Arzt als Retter: ODS stellt ihren Spitzenkandidaten für Kommunalwahlen vor
Die tschechische Presse kommentiert in ihren Mittwochausgaben vor allem die Entscheidung der Prager Bürgerdemokraten, für den Posten des Prager Oberbürgermeisters den parteilosen Arzt Bohuslav Svoboda zu nominieren. Von den größeren Parteien hat die Demokratische Bürgerpartei ODS als letzte ihren Spitzenkandidaten für die Kommunalwahlen vorgestellt.
„Die Kommunalwahlen können wesentliche Änderungen in der politischen Szene bewirken. Sie können einigen bisherigen politischen Leadern ein Bein stellen und anderen wiederum in die höchsten Etagen der Politik verhelfen. Die Haupttrophäe in diesem Kampf ist die Kette des Prager Oberbürgermeisters. Der Kampf darum ist umso pikanter, weil dabei die Parteien der jetzigen Regierungskoalition ihre Kräfte messen. Ihre Zusammenarbeit, die durch die Skandale in der Armee ein wenig an Festigkeit verlor, kann einen weiteren Rückschlag erleiden.“
Mit der Ausnahme der Fußballnationalmannschaft gebe es, so der Kommentator weiter, in Tschechien in der letzten Zeit keinen so amateurhaften Verein, wie die Prager ODS. Fünf Minuten nach zwölf hätten die Prager Bürgerdemokraten nun begriffen, dass es ihnen an den Kragen geht: sie entschieden sich für keinen Profi-Politiker, der in die Opencard-Affäre verwickelt war, sondern für einen anerkannten Arzt mit gutem Ruf:„Doktor Svoboda soll die Prager ODS vor dem Schlimmsten retten. Es ist aber nicht ausgeschlossen, dass er schon zu einem Leichnam geholt wurde, der keine Operation, sondern eine Obduktion braucht“,
so Kommentator Komárek in der Tageszeitung Mladá fronta Dnes.
Die Tageszeitung Hospodářské noviny bringt ein ausführliches Portrait des Spitzenkandidaten der Prager ODS. Kennzeichnend ist bereits die Überschrift des Artikels: „Der Gynäkologe, der die ODS retten soll“. Der Zeitung zufolge war Svoboda unter den sieben zuvor von der ODS erwähnten Kandidaten für den Oberbürgermeisterposten von Anfang an ein klarer Favorit. Er sei als Quereinsteiger nicht mit den umstrittenen Aufträgen des Prager Magistrats in Verbindung zu bringen und genieße als Arzt hohes Ansehen in der Bevölkerung.

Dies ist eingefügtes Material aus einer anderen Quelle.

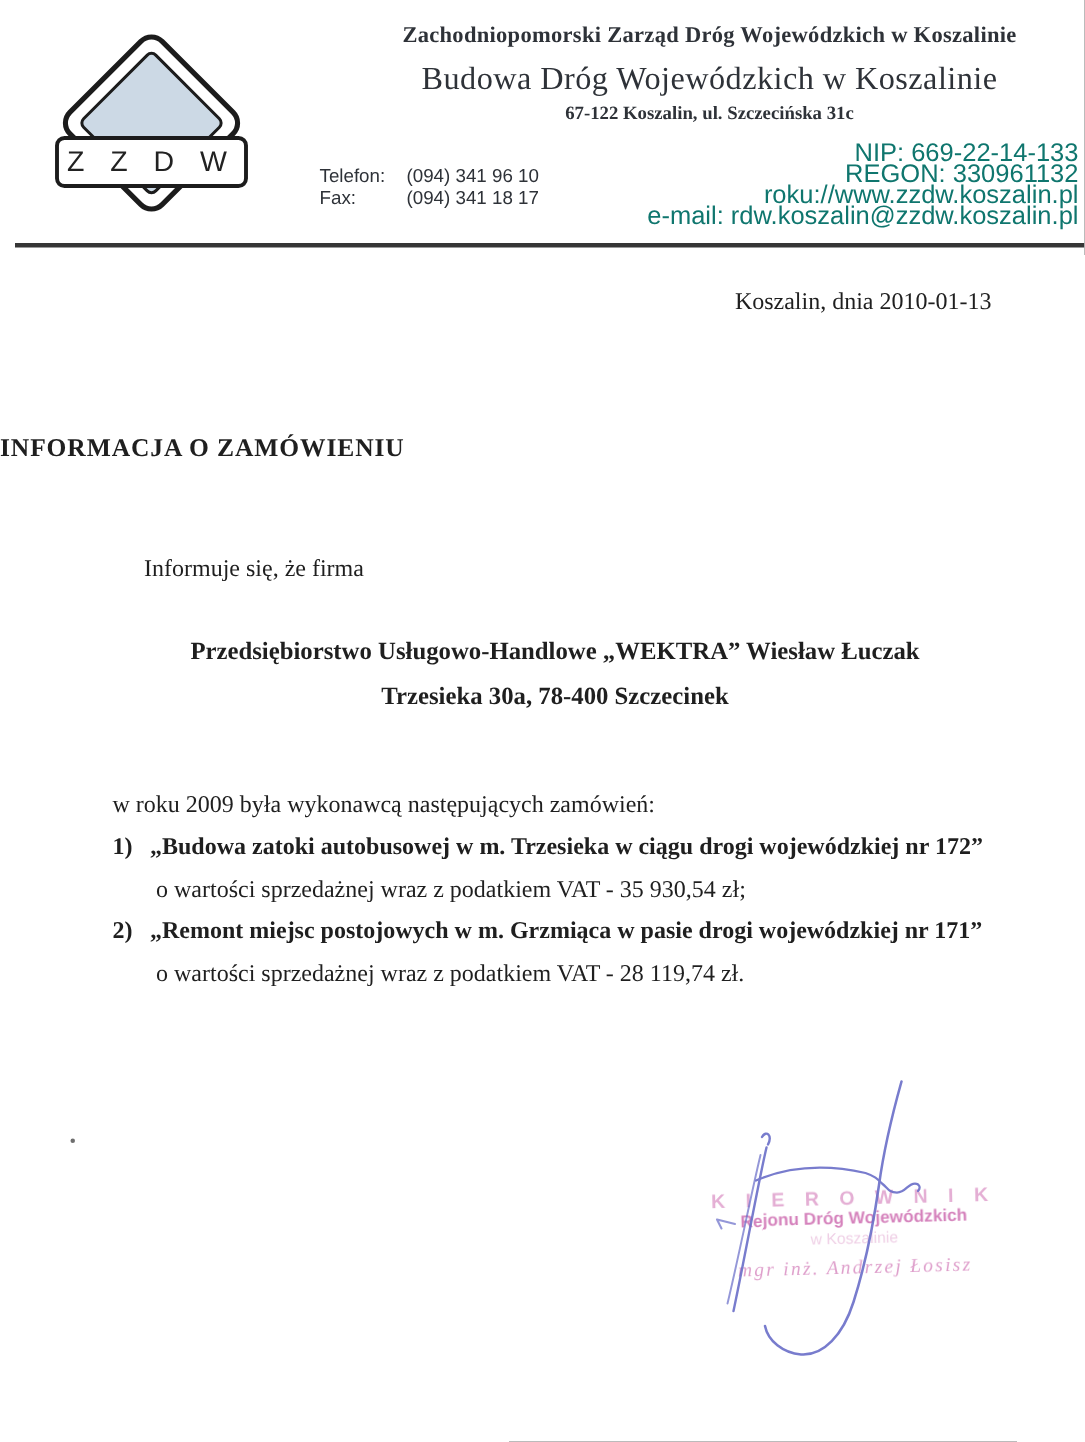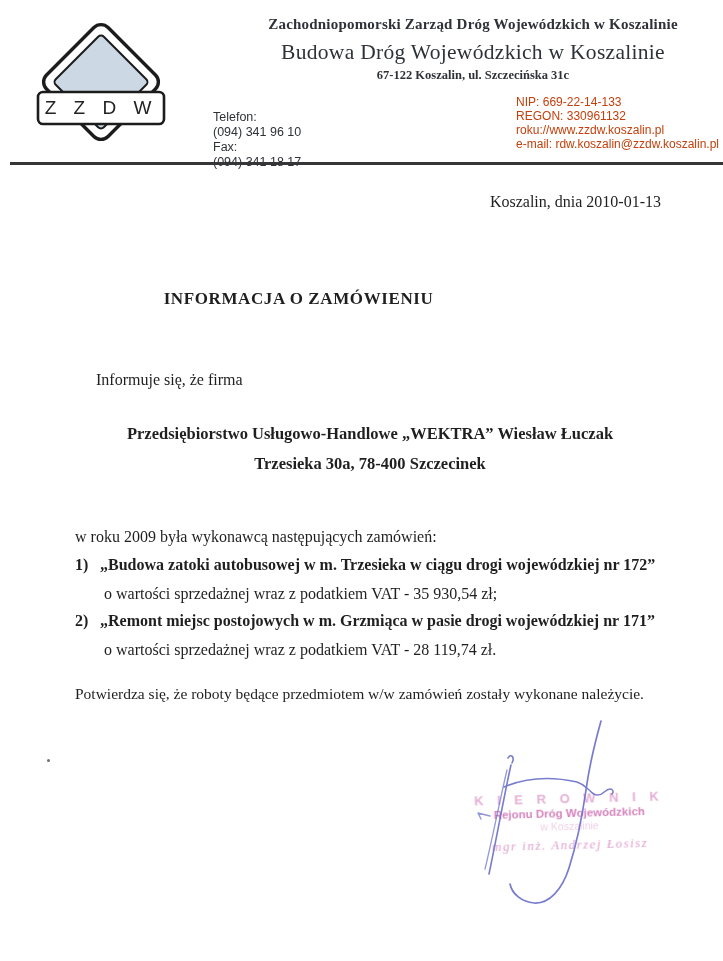--- a/index.html
+++ b/index.html
@@ -27,9 +27,9 @@
   .contact-left .row{display:flex;flex-direction:column;}
   .contact-left .lbl{width:58px;}
   .contact-right{
-    position:absolute;right:4px;top:95px;text-align:left;
+    position:absolute;right:4px;top:95px;text-align:right;
     font-family:"Liberation Sans","DejaVu Sans",sans-serif;
-    font-size:12px;color:#c2410c;line-height:14px;
+    font-size:17px;color:#0f766e;line-height:14px;
   }
   .rule{position:absolute;left:10px;right:0;top:162px;height:3px;background:#363636;}
   

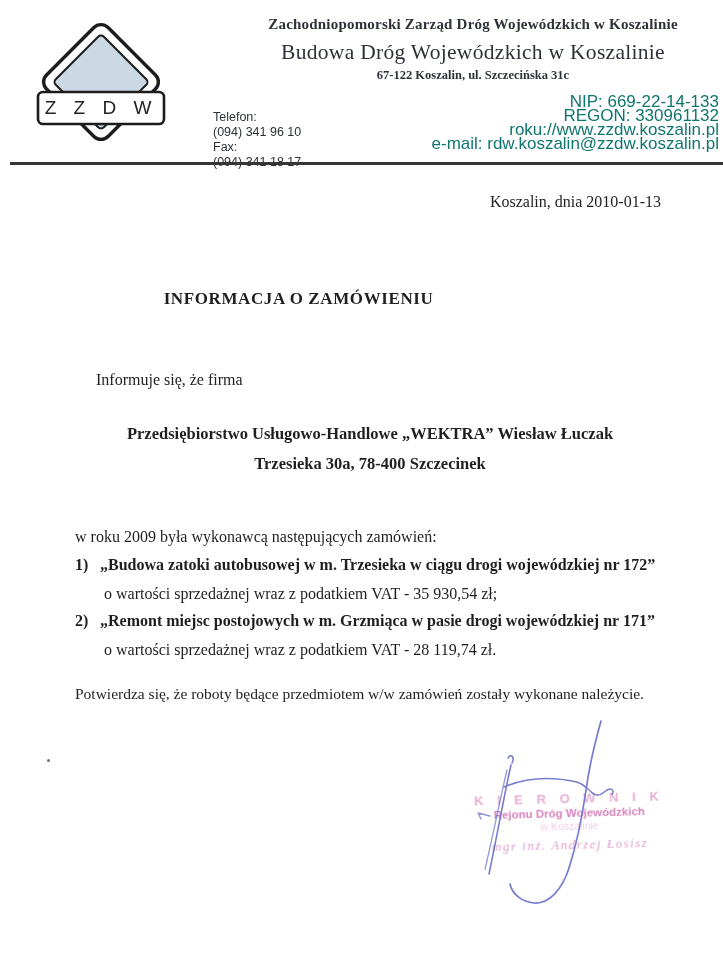--- a/index.html
+++ b/index.html
@@ -24,7 +24,7 @@
     font-family:"Liberation Sans","DejaVu Sans",sans-serif;
     font-size:12.5px;color:#2e3238;line-height:15px;
   }
-  .contact-left .row{display:flex;flex-direction:column;}
+  .contact-left .row{display:flex;}
   .contact-left .lbl{width:58px;}
   .contact-right{
     position:absolute;right:4px;top:95px;text-align:right;

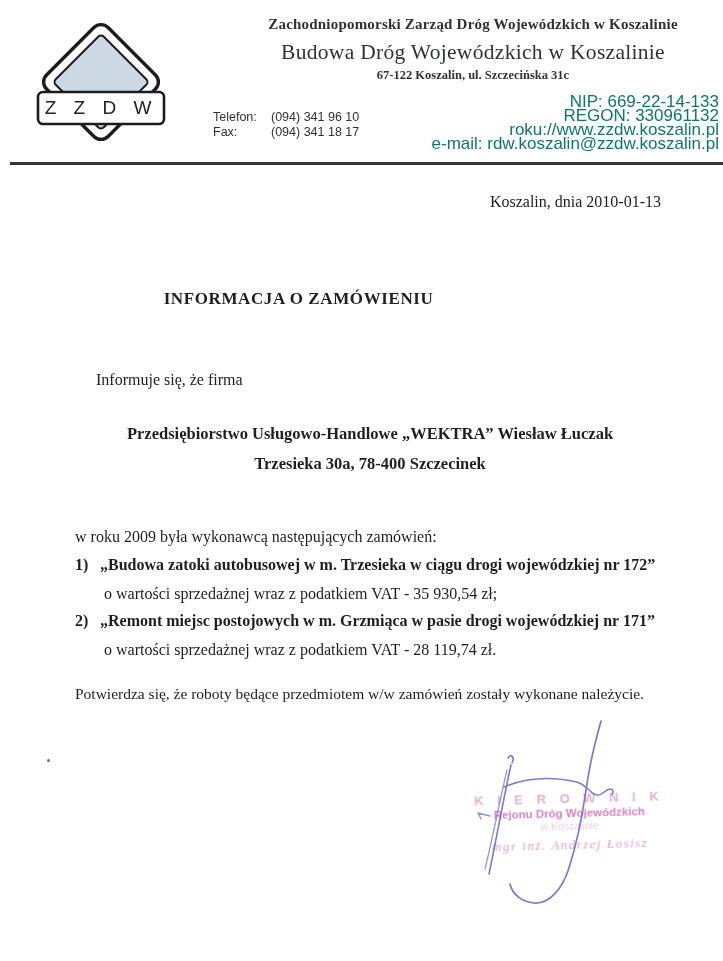--- a/index.html
+++ b/index.html
@@ -35,7 +35,7 @@
   
   .date-line{position:absolute;right:62px;top:193px;font-size:16px;}
   .doc-title{
-    position:absolute;left:0;top:289px;width:597px;text-align:center;
+    position:absolute;left:0;top:289px;width:597px;text-align:left;
     font-size:17px;font-weight:bold;letter-spacing:.6px;
   }
   .intro{position:absolute;left:75px;top:371px;font-size:16px;margin-left:21px;}

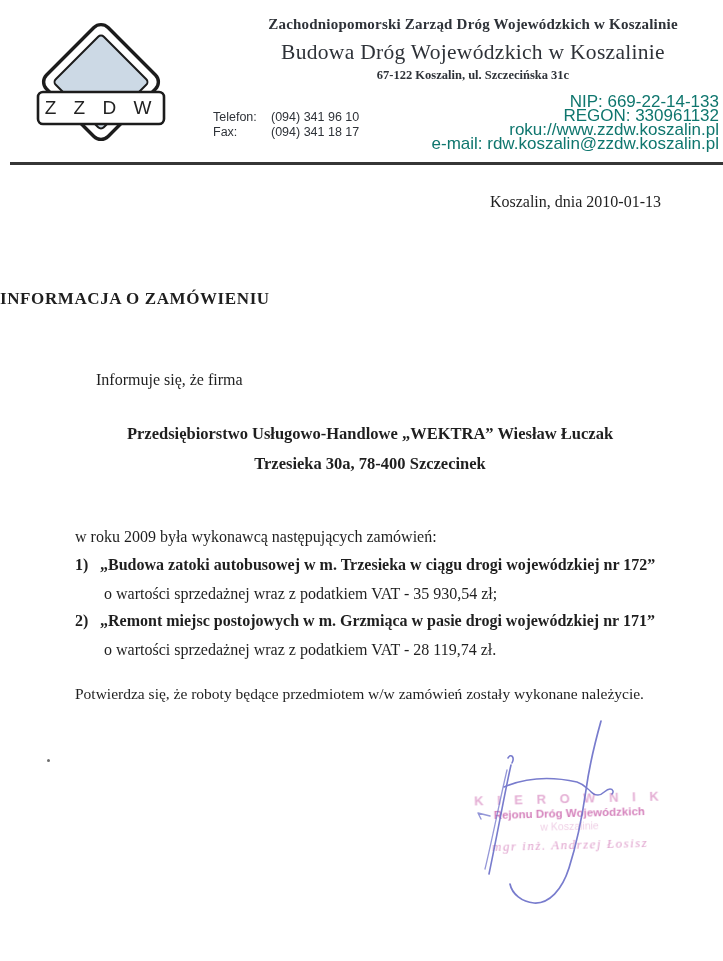--- a/index.html
+++ b/index.html
@@ -127,7 +127,6 @@
   </div>
   <div class="order-value ov2">o wartości sprzedażnej wraz z podatkiem VAT - 28 119,74 zł.</div>
 
-  <div class="closing">Potwierdza się, że roboty będące przedmiotem w/w zamówień zostały wykonane należycie.</div>
 
   <div class="stray-dot"></div>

Darauf macht auch der Chefredakteur der Internetzeitung Neviditelný pes, Ondřej Neff, in seinem Kommentar aufmerksam. Die Zeitung erinnert jedoch daran, dass auch der jetzige Oberbürgermeister von Prag, Pavel Bém, einst als respektierter Arzt ins Amt eingeführt wurde:
„Trotzdem ist mit Béms Namen eine beispiellose Ära des moralischen Verfalls in der Hauptstadt verbunden. Die Resultate der verschiedenen Handelstransaktionen weckten Entrüstung und Bestürzung. Gekrönt wurden sie mit dem Projekt der Opencard. Damit erreichte die Unverschämtheit einen Punkt, wo es schon zu viel war.“Wie wird das Schicksal von Dr. Svoboda, des zweifelsohne ehrwürdigen Mannes sein? fragt die Zeitung weiter. Auch wenn Svoboda wirklich zum Oberbürgermeister gewählt würde, was wäre dann? Denn, so der Kommentar, das Verfaulte verkörpere nicht nur Bém und ein paar weitere Kommunalpolitiker, sondern es gehe um einen großen Apparat, der sich am heutigen Marasmus im Magistrat beteiligt habe.